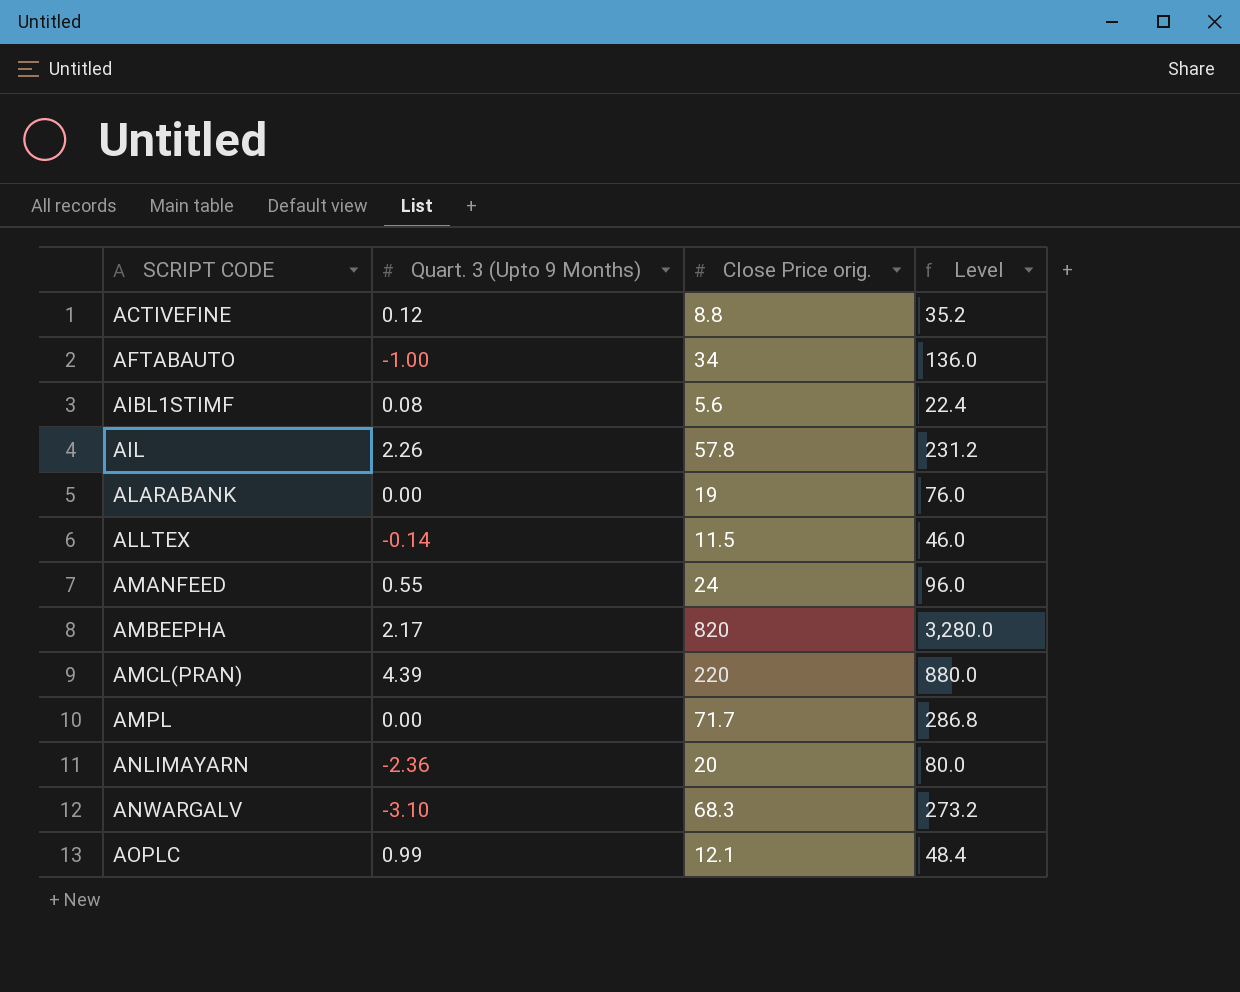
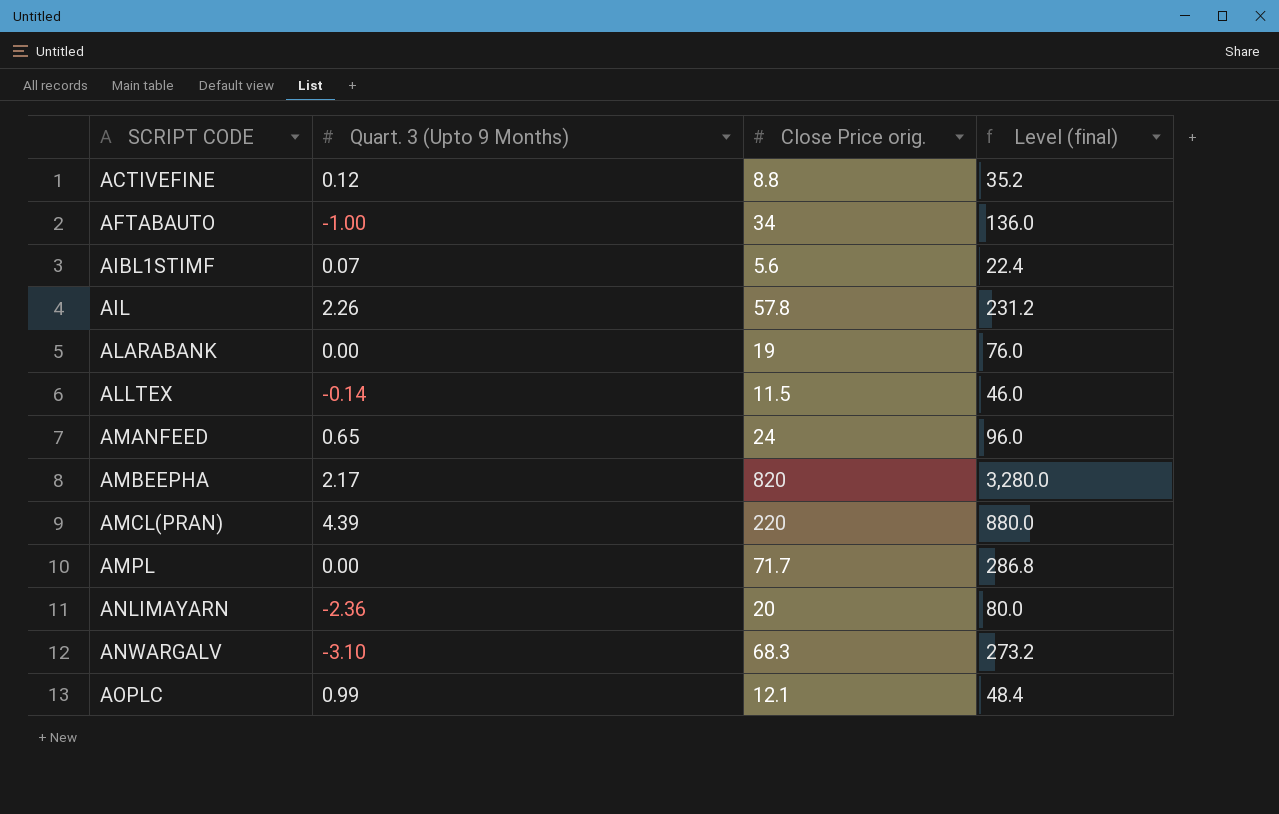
column name: Level -> Level (final)
AIBL1STIMF | Quart. 3 (Upto 9 Months): 0.08 -> 0.07
AMANFEED | Quart. 3 (Upto 9 Months): 0.55 -> 0.65

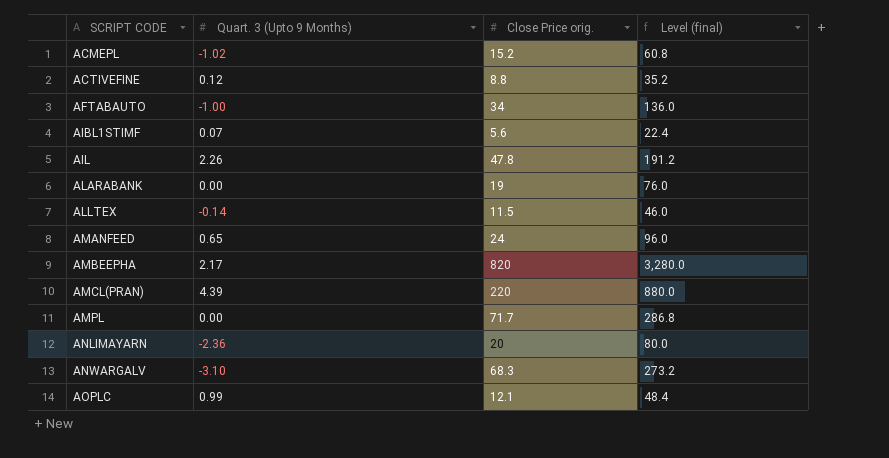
row ACMEPL: none -> -1.02 | 15.2 | 60.8
AIL | Close Price orig.: 57.8 -> 47.8
AIL | Level (final): 231.2 -> 191.2

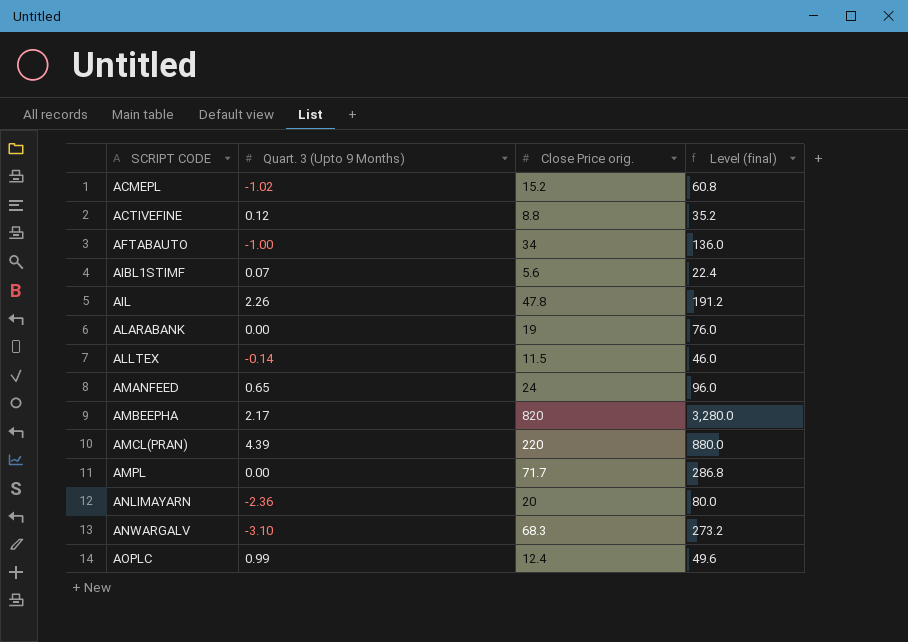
AOPLC | Close Price orig.: 12.1 -> 12.4
AOPLC | Level (final): 48.4 -> 49.6

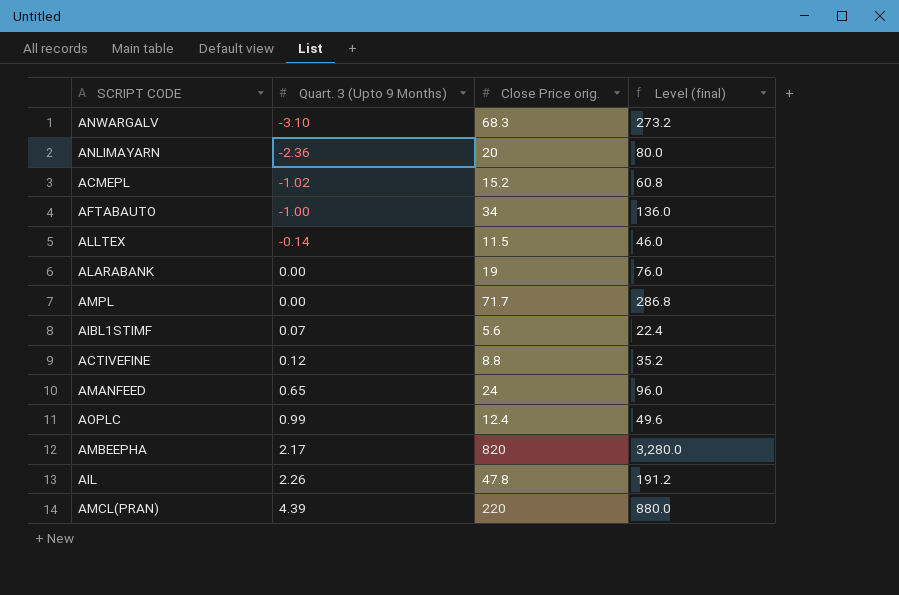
row order: SCRIPT CODE ascending -> Quart. 3 (Upto 9 Months) ascending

- - -

Task item:
Please retype the listing in full, exactly as given, and skip every image.

Task response:
column name: Level -> Level (final)
AIBL1STIMF | Quart. 3 (Upto 9 Months): 0.08 -> 0.07
AMANFEED | Quart. 3 (Upto 9 Months): 0.55 -> 0.65

row ACMEPL: none -> -1.02 | 15.2 | 60.8
AIL | Close Price orig.: 57.8 -> 47.8
AIL | Level (final): 231.2 -> 191.2

AOPLC | Close Price orig.: 12.1 -> 12.4
AOPLC | Level (final): 48.4 -> 49.6

row order: SCRIPT CODE ascending -> Quart. 3 (Upto 9 Months) ascending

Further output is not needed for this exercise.